Master. Simple form identification in net

In the ASP.net security terminology, there are two very important words: Authentication and authentication. The authentication mechanism helps ASP.net distinguish individual users. Once executed, the authentication mechanism runs and determines if you can allow access to the Web page you want to visit.

Of the three types of asp.net authentication, there are two technologies that are dependent on the Web-page program:

Windows authentication is integrated into the authentication mechanism of the operating system (Windows NT/2000/XP);
Password authentication needs to be associated with a Microsoft password server.
You can define a third type of authentication mechanism, that is, form identification. Form identification is closely associated with the ASP.net program. In this article we mainly talk about the form of the identification of content.

of simplicity

One of the important advantages of form identification is its simplicity. Because of simplicity, form identification requires only you to follow these steps:

1. Edit the contents of Web.config <authentication> and <authorization>;

2. Generate a standard SAPX Web page for users to visit;

3. Create a user name and password input box, and a submit form of the Ammonium button registration page;

4. Click the Submit button in the form, and then invoke the authentication permission and RedirectFromLoginPage method.

Web.config

The <authentication> elements in Web.config allow you to use form identification in asp.net. One of the sub elements <forms> allows you to specify which pages to register. In the <forms> element, you can selectively add a <credentials> element, which assigns a username and password directly, as shown in table A. It is worth mentioning that I now need to explain the simple establishment usage of form authentication, which means that I have to save a lot of username and password in web.config, which is not a good thing for the network.
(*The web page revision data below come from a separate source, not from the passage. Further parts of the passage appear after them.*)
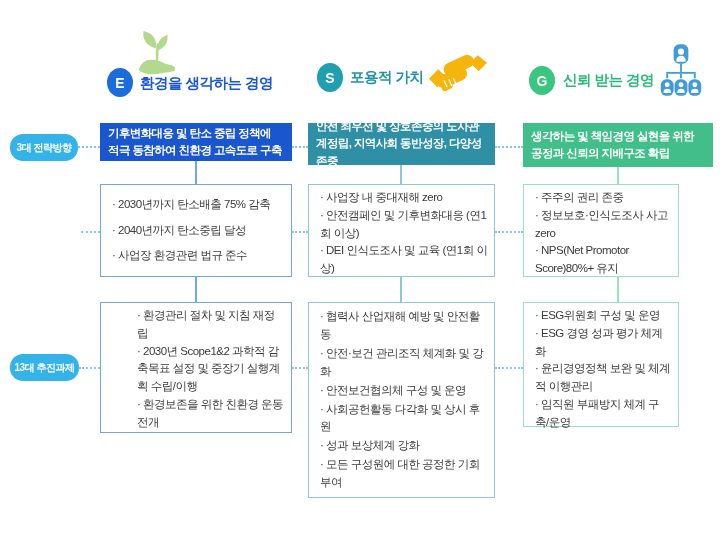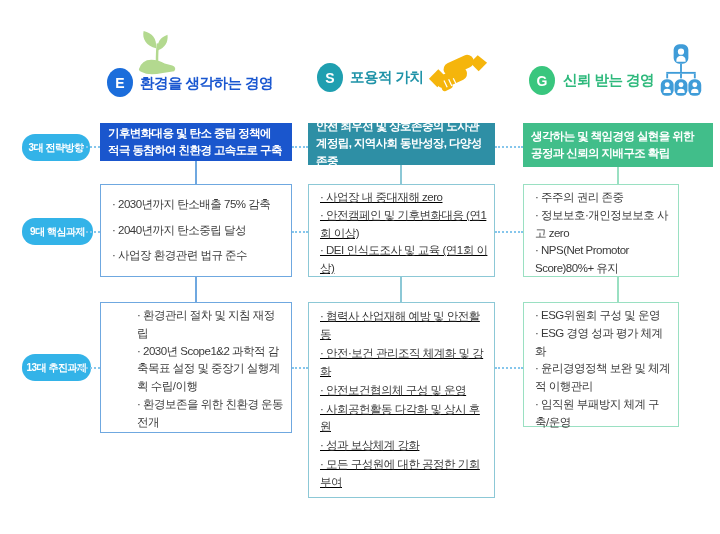--- a/index.html
+++ b/index.html
@@ -27,7 +27,6 @@
     position:absolute;background:#33b3e8;color:#fff;font-weight:bold;font-size:10px;
     letter-spacing:-0.5px;border-radius:13px;display:flex;align-items:center;justify-content:center;
     white-space:nowrap;
-    margin-left:12px;
   }
   .pill1{left:10px;top:134px;width:68px;height:27px;}
   .pill2{left:10px;top:218px;width:71px;height:27px;}

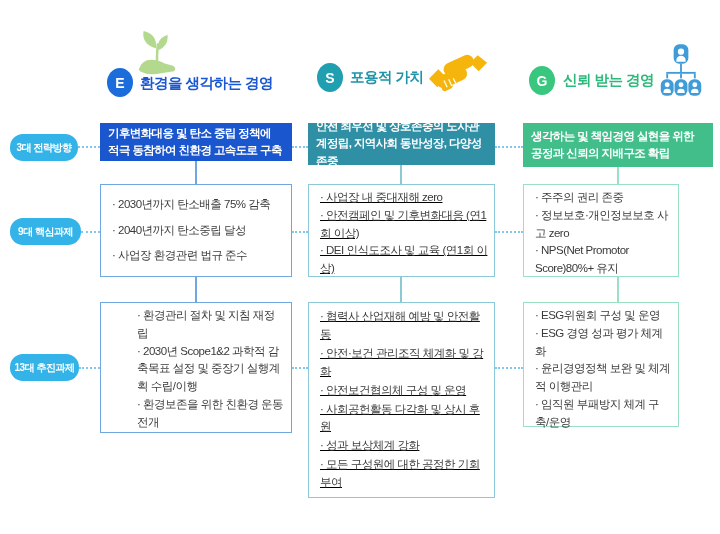--- a/index.html
+++ b/index.html
@@ -56,7 +56,7 @@
   .b3{border:1.5px solid #9ae0c2;}
   .mid{top:184px;height:93px;}
   .p-c1{left:100px;width:192px;}
-  .p-c2{left:308px;width:187px;text-decoration:underline;}
+  .p-c2{left:308px;width:187px;}
   .p-c3{left:523px;width:156px;}
   .bot{top:302px;}
   .bot1{height:131px;padding-left:36px;}

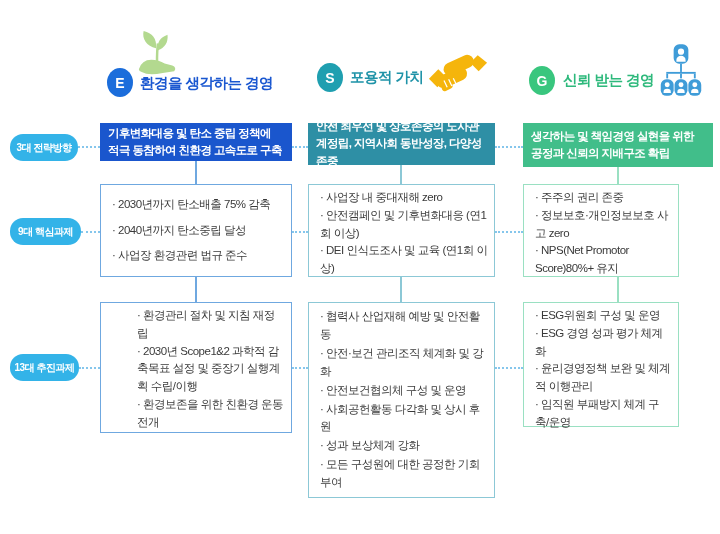--- a/index.html
+++ b/index.html
@@ -168,7 +168,7 @@
   </div>
   <div class="panel mid p-c3 b3">
     <div class="item">· 주주의 권리 존중</div>
-    <div class="item">· 정보보호·개인정보보호 사고 zero</div>
+    <div class="item">· 정보보호·인식도조사 사고 zero</div>
     <div class="item">· NPS(Net Promotor Score)80%+ 유지</div>
   </div>
 

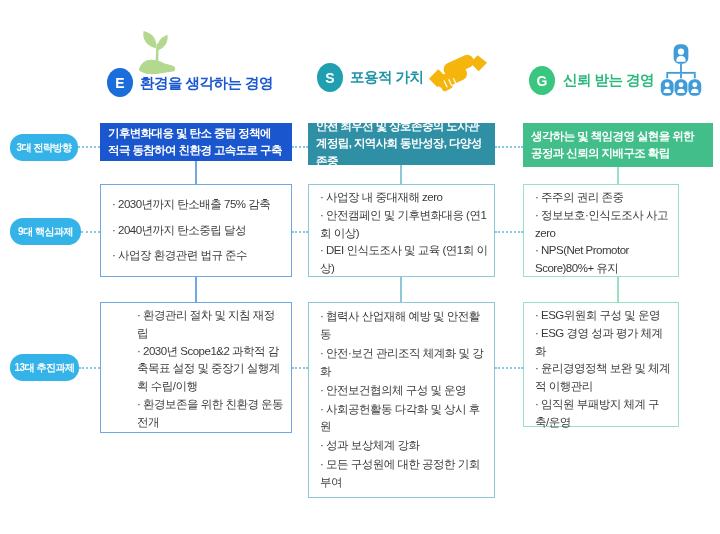--- a/index.html
+++ b/index.html
@@ -124,7 +124,6 @@
   </svg>
 
   <div class="pill pill1">3대 전략방향</div>
-  <div class="pill pill2">9대 핵심과제</div>
   <div class="pill pill3">13대 추진과제</div>
 
   <div class="h-dot" style="left:78px;top:146px;width:22px;"></div>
For user authentication in the program, you must take certain measures to prohibit the access of illegal users. This is also the function specified by the <authorization> element. All you need to do is set the user attribute in the <deny> element to "?," as shown in Table A.

Now, if someone wants to access an ASPX Web page that is managed by web.config, ASP.net will perform a user authentication and decide whether to pass accreditation.

A standard web page

In order to detect whether your authentication environment really works, you should create at least one ASPX Web page. The example in table B establishes a Web page that simply describes the authenticated user name, which is proof that the identification has been working properly. If you want to detect, you can access this page directly in your browser. If your authentication system works, you will be able to enter the following registration page to be described.

Register (Login) page

The simplest registration page contains only a User Name text entry box, a Password text entry box, and a button, as shown in Table C. You must write a button in your code to trigger the event to invoke the function that handles the authentication.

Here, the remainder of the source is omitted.